Nice thing: they decided to work around some broken HTTP servers that may send a 100 HTTP response even if a request does not have the "Expect: 100-continue" header. See those http.setIgnoreContinue() here and there?

This is actually the only nice thing I can say about this code.

The authors also decided to work around another possible misbehavior with respect to the "Expect" header. See that comment 5s read timeout in case the server doesn't understand Expect: 100-Continue on line 1185? Except that all this happens only if the connection does not have its own read timeout set, see line 1184.

But if you decided to protect your application against some servers that take too long to respond by setting read timeout on an HttpURLConnection to some reasonable value like 30 or 60 seconds, you are screwed.

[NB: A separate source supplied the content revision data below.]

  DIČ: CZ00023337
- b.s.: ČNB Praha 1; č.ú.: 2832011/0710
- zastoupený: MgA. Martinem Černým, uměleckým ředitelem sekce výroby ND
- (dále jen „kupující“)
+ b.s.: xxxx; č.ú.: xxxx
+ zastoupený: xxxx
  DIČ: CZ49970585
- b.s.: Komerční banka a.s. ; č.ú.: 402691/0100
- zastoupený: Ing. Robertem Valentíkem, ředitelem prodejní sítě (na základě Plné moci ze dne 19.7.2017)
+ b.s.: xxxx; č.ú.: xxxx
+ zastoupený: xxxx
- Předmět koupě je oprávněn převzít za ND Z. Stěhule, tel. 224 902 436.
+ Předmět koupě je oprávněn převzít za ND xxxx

Because the JDK starts waiting for a 100 HTTP response and if the server does not send it, the JDK times out after waiting as long as your read timeout setting (30 or 60 or whatever seconds!). In that case the JDK does not bother sending the request body to the server, and your application gets a SocketTimeoutException. Nice work, guys!

And it is not all. Another very interesting logic starts on line 1200. If some response was read from the server, the code verifies the response code. Completely useless and extremely harmful piece of code: if the server responded with anything other than 100 the JDK reports "Server rejected operation" error.

Now go back to RFC 2616 and read the very first requirement for HTTP/1.1 origin servers (emphasis mine):

- Upon receiving a request which includes an Expect request-header
field with the "100-continue" expectation, an origin server MUST
either respond with 100 (Continue) status and continue to read
from the input stream, or respond with a final status code. The
origin server MUST NOT wait for the request body before sending
the 100 (Continue) response. If it responds with a final status
code, it MAY close the transport connection or it MAY continue
to read and discard the rest of the request.  It MUST NOT
perform the requested method if it returns a final status code.

See that or respond with a final status code part? Say the server implements that part of the specification correctly. It receives a request with "Expect: 100-continue" header, decides that it cannot handle the request because for example it does not recognize the specified context path. The server immediately sends a 404 HTTP response. But the JDK knows better and instead of the real error your application gets a stupid and meaningless "Server rejected operation" error. Good luck finding out what went wrong.

Be warned and do not use the "Expect: 100-continue" HTTP request header if you have to rely on java.net.HttpURLConnection class. And do not think the JDK code is somehow of a better quality than rest of code out there. In fact it is normally on par or even worse.